Bersama murid-muridku tersayang pada saat melakukan kunjungan ke PPIPTEK Sundial, Bandung (Sep12/Dok.Pribadi)
Tiba-tiba ada sebuah inbox di facebook dari sahabat lama saya yang menanyakan mengapa saya mengajar di Sekolah Buddhis Nasional? Bagi teman-teman yang mengetahui latar belakang saya mungkin juga banyak yang bertanya hal yang sama. Saya berasal dari keluarga yang menananmakan ajaran agama Islam dengan kuat. Apalagi latar belakang pendidikan saya dari SD hingga kuliah tidak lepas dari pendidikan Agama Islam. Sekolah di pesantren hingga kuliah di Universitas Islam Negeri Syarif Hidayatullah, Jakarta.
Sebelum saya pindah saya sempat mencari beberapa sekolah Islam yang membuka lowongan. Wawancara demi wawancara saya lewati. Bahkan bukan hanya satu dua sekolah Islam yang saya datangi. Saya sengaja membuat hampir 20 lamaran untuk di masukkan ke Sekolah-Sekolah. Memang mayoritas lamaran tersebut saya masukkan di Sekolah-Sekolah yang berbasiskan Agama Islam mengingat lingkungan dan latar belakang saya itu tadi.
Akhirnya tiba pada saat deadline. Saya harus memilih apakah saya harus tetap di Bimbingan Belajar atau pindah saat itu juga ke Sekolah. Alasan saya pindah ke Sekolah sangat sederhana. Saya ingin lebih banyak mengikuti kegiatan-kegiatan di luar yang selama ini memang tidak bisa saya ikuti karena terbentur jam kerja di bimbingan belajar. Jam kerjanya dari sore hingga malam hari.
Istri saya termasuk yang menentang saya keluar dari Bimbingan Belajar. Karena pendapatan di Sekolah jauh lebih minim dari yang saya dapatkan di Bimbingan Belajar. Tapi lagi, saya bersikukuh bahwa saya merasa sudah tidak merasakan kebahagiaan seperti dulu dan tidak bisa menyalurkan passion saya di Bimbingan Belajar. Saya merasa sudah saatnya pindah dari tempat lama saya. Sudah hampir enam tahun lamanya saya bekerja di Bimbingan belajar mulai sejak praktek kerja lapangan hingga diterima menjadi pengajar tetap saat lulus kuliah.

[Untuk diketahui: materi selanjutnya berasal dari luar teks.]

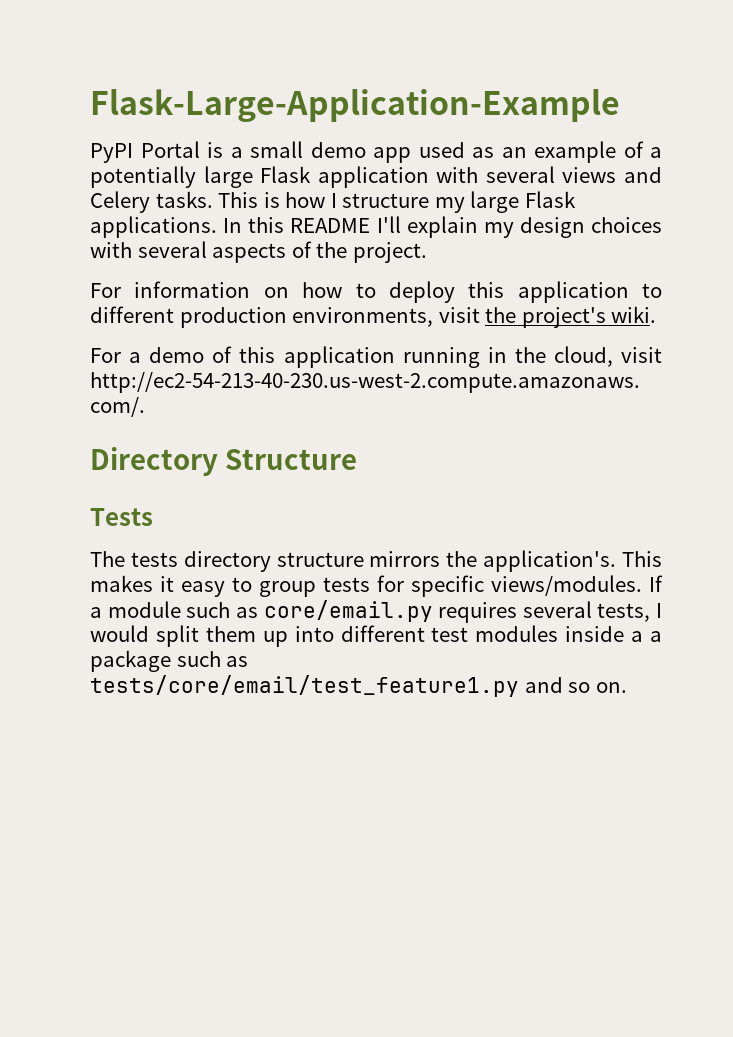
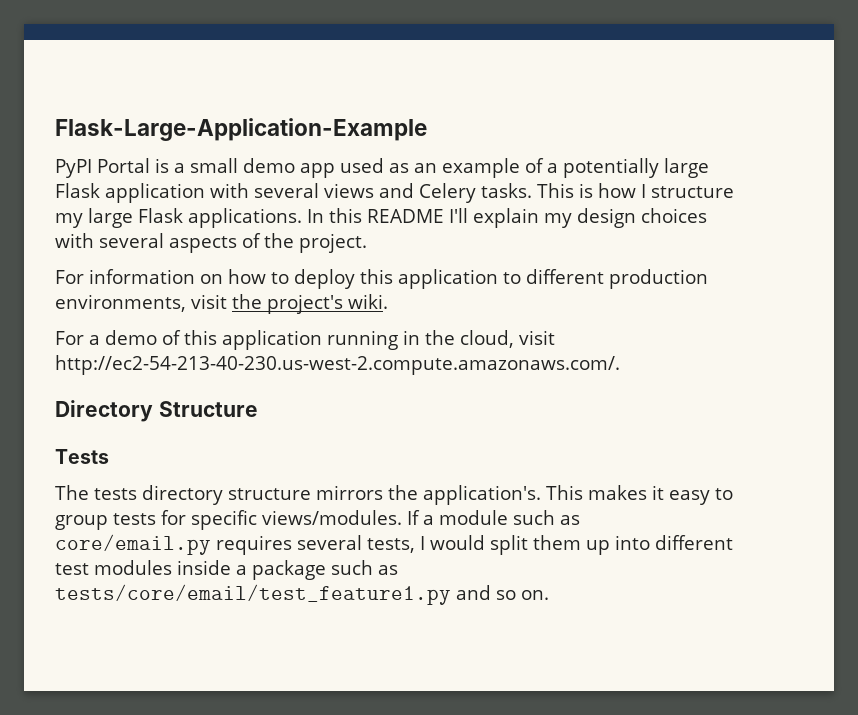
- If a module such as core/email.py requires several tests, I would split them up into different test modules inside a a package such as tests/core/email/test_feature1.py and so on.
+ If a module such as core/email.py requires several tests, I would split them up into different test modules inside a package such as tests/core/email/test_feature1.py and so on.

Setelah saya di sekolah harapannya selain bisa terus mengajar, saya juga tetap bisa mengikuti berbagai pertemuan seperti seperti Akademi berbagi, Obsat (Obrolan Langsat), bahkan kopi darat bersama para blogger Kompasiana dan komunitas lainnya.

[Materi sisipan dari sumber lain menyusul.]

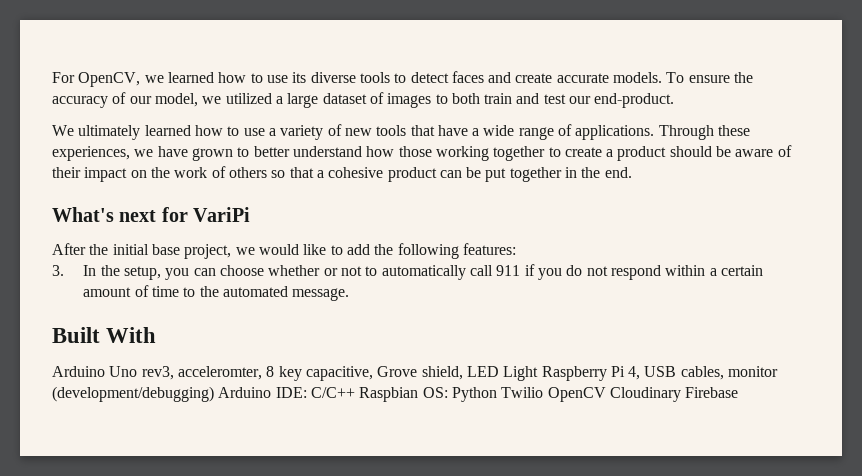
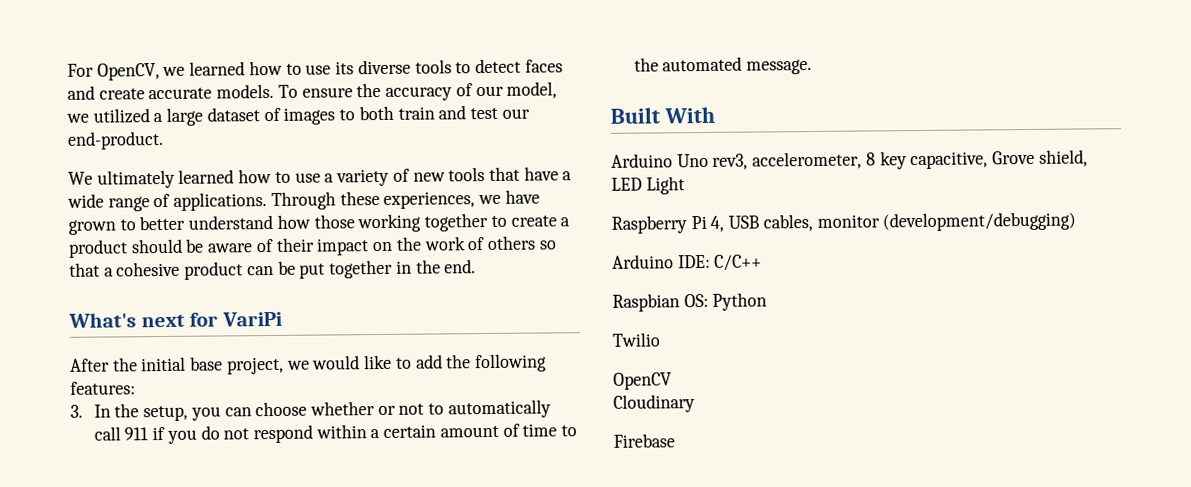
- Arduino Uno rev3, acceleromter, 8 key capacitive, Grove shield, LED Light Raspberry Pi 4, USB cables, monitor (development/debugging) Arduino IDE: C/C++ Raspbian OS: Python Twilio OpenCV Cloudinary Firebase
+ Arduino Uno rev3, accelerometer, 8 key capacitive, Grove shield, LED Light
+ Raspberry Pi 4, USB cables, monitor (development/debugging)
+ Arduino IDE: C/C++
+ Raspbian OS: Python
+ Twilio
+ OpenCV
+ Cloudinary
+ Firebase

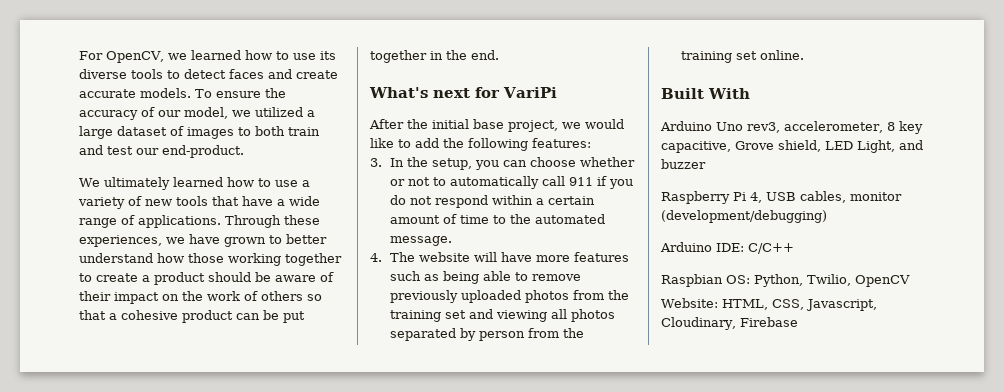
+ 4. The website will have more features such as being able to remove previously uploaded photos from the training set and viewing all photos separated by person from the training set online.
- Arduino Uno rev3, accelerometer, 8 key capacitive, Grove shield, LED Light
+ Arduino Uno rev3, accelerometer, 8 key capacitive, Grove shield, LED Light, and buzzer
- Raspbian OS: Python
- Twilio
- OpenCV
+ Raspbian OS: Python, Twilio, OpenCV
- Cloudinary
- Firebase
+ Website: HTML, CSS, Javascript, Cloudinary, Firebase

Akhirnya pucuk dicinta ulam tiba. Ada sekolah Buddhis Nasional di daerah BSD, Tangerang Selatan yang menerima saya sebagai guru. Sebetulnya saya sudah diterima di sekolah ini tahun ajaran sebelumnya. Tapi saat itu saya masih ragu. Akhirnya setelah satu tahun menjalani perenungan panjang dan konsultasi pada orang tua saya memantapkan diri untuk menerima tawaran mengajar dari Sekolah Buddhis Nasional.
Saya tidak mengerti mengapa saya tidak diterima di sekolah-sekolah yang berbasiskan Agama Islam. Saya merenung mungkin saya yang salah. Permintaan salary saya mungkin terlalu besar sehingga mereka belum bisa menerima saya sebagai anggota 'keluarganya'.
Awalnya memang banyak pikiran-pikiran negatif yang lebih dulu muncul.
"Bagaimana saya bisa Sholat?"
"Bagaimana jika saya diajak kebaktian?